[Change detection outputs]

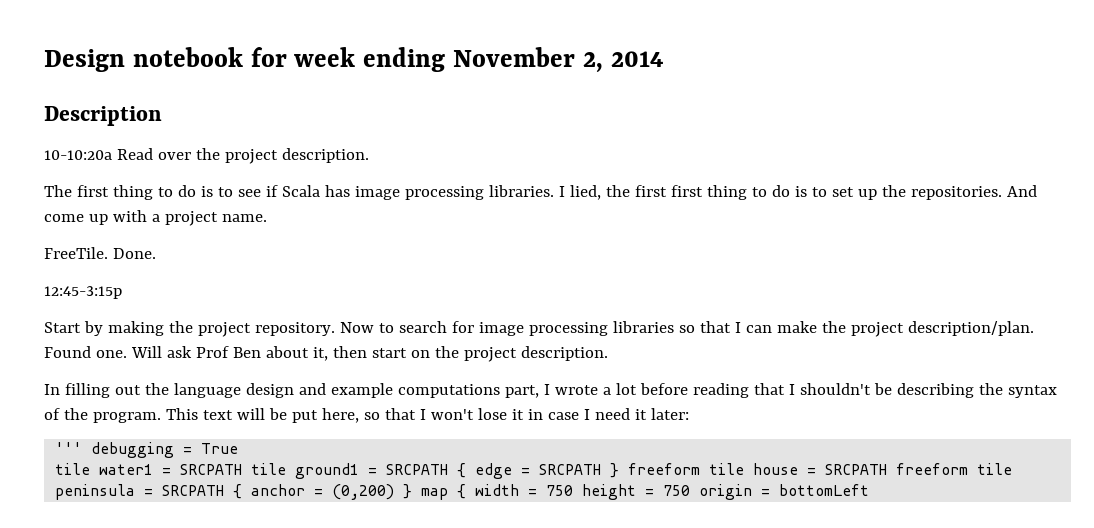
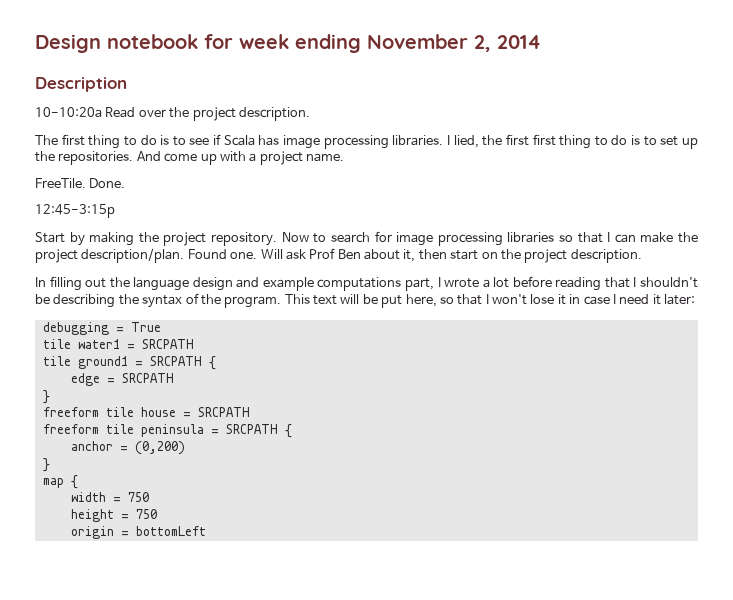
- ''' debugging = True
+ debugging = True
- tile water1 = SRCPATH tile ground1 = SRCPATH { edge = SRCPATH } freeform tile house = SRCPATH freeform tile peninsula = SRCPATH { anchor = (0,200) } map { width = 750 height = 750 origin = bottomLeft
+ tile water1 = SRCPATH
+ tile ground1 = SRCPATH {
+ edge = SRCPATH
+ }
+ freeform tile house = SRCPATH
+ freeform tile peninsula = SRCPATH {
+ anchor = (0,200)
+ }
+ map {
+ width = 750
+ height = 750
+ origin = bottomLeft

* WHAT THE EXERCISE ASKS:
Reproduce every line above exactly, pictures excluded.

* RESPONSE TO THE EXERCISE:
- ''' debugging = True
+ debugging = True
- tile water1 = SRCPATH tile ground1 = SRCPATH { edge = SRCPATH } freeform tile house = SRCPATH freeform tile peninsula = SRCPATH { anchor = (0,200) } map { width = 750 height = 750 origin = bottomLeft
+ tile water1 = SRCPATH
+ tile ground1 = SRCPATH {
+ edge = SRCPATH
+ }
+ freeform tile house = SRCPATH
+ freeform tile peninsula = SRCPATH {
+ anchor = (0,200)
+ }
+ map {
+ width = 750
+ height = 750
+ origin = bottomLeft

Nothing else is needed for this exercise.